Tout ce que vous avez toujours voulu savoir sur la refondation de l’école sans oser le demander !

Mouvement de grève des enseignants en classe préparatoire aux grandes écoles, protestations des élèves des nouvelles ESPE censées former les nouveaux enseignants, protestations, toujours, contre les nouveaux rythmes scolaires (à l’intérieur desquelles la parole nouvelle quoique bien légitime des lycéens semble par contre étouffée), continuité de la chute française dans les classements internationaux, tout semble bien mal aller dans notre Education Nationale.

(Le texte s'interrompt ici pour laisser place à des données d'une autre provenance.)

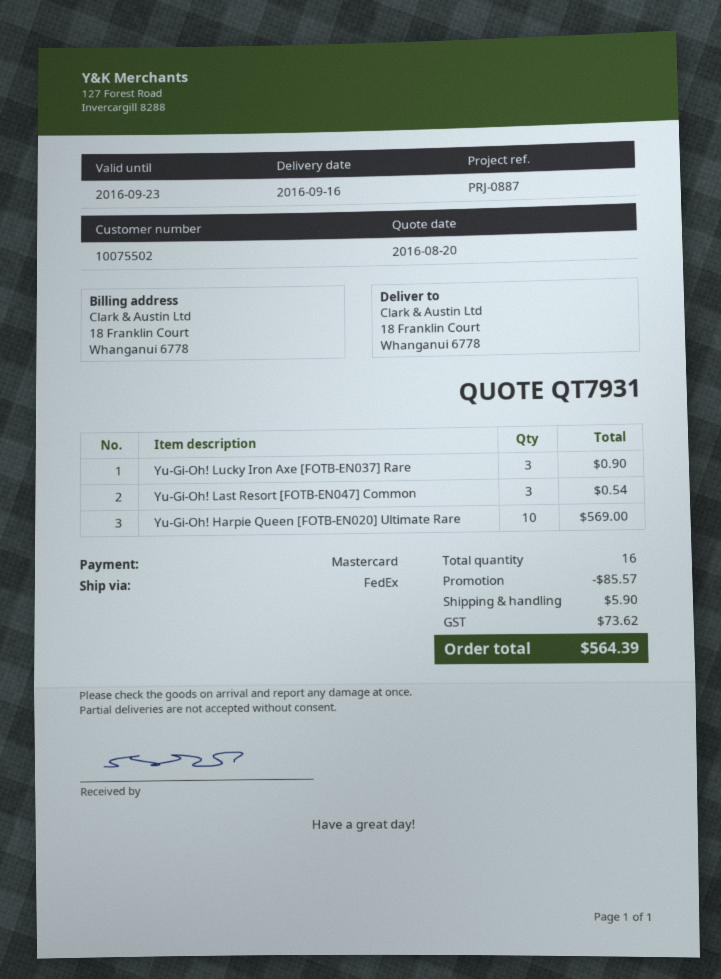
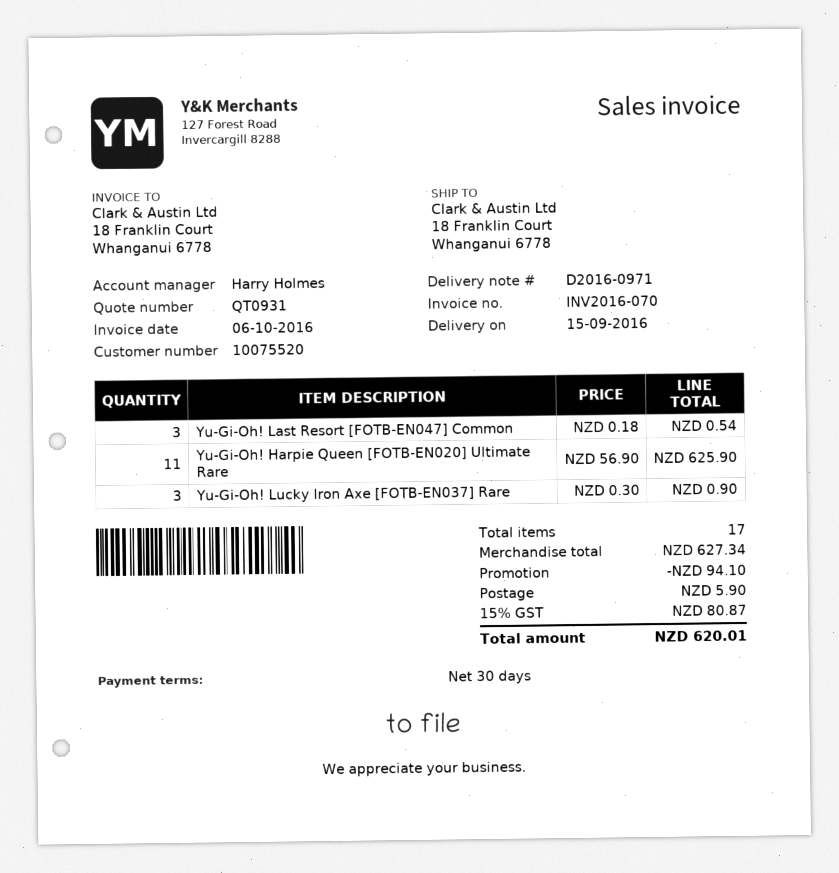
quote number: QT7931 -> QT0931
delivery date: 2016-09-16 -> 2016-09-15
customer number: 10075502 -> 10075520
Yu-Gi-Oh! Harpie Queen [FOTB-EN020] Ultimate Rare: 10 for 569.00 -> 11 for 625.90
total quantity: 16 -> 17
discount: 85.57 -> 94.10
tax: 73.62 -> 80.87
total: 564.39 -> 620.01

Tout le monde le sait, la France régresse encore dans les évaluations PISA. Et cette régression est extrêmement inégalitaire. Et, depuis les 30 ans que les politiques de l’éducation sont objectivement perverses et délétères, tout le monde finit par s’habituer ou se résigner plus ou moins, et à l’intérieur même du système. écoles.
On lance parfois, comme cause des contre performances du système français, de juteuses tartes à la crème. Celle du redoublement en est une lourde qui ferait sourire qui connaît bien le milieu puisque justement se retrouvent au lycée, en pleine souffrance il faut sans cesse le répéter, des élèves qui sont passés de classe en classe, soit au bénéfice de l’âge soit à la lueur des commissions de rattrapage, accumulant ainsi des lacunes insondables dans les fondamentaux. Et le socle commun n’y change rien.

La vraie réalité du terrain est en fait très méconnue ou niée et à mille lieues des discours. Une telle réalité a très récemment été décrite avec délice par l’ex-professeure, maintenant humoriste reconnue, Nicole Ferroni, dans son billet sur France Inter face au ministre. Une solution ? « Fuir, partir, sauver ma peau » dit-elle. A écouter sans modération !

Face au désastre, une volonté de refondation qui touche profondément l’institution. Et au delà des éléments médiatiques cités, dans la discrétion des diverses commissions de réflexion, se prépare en douceur une vraie révolution.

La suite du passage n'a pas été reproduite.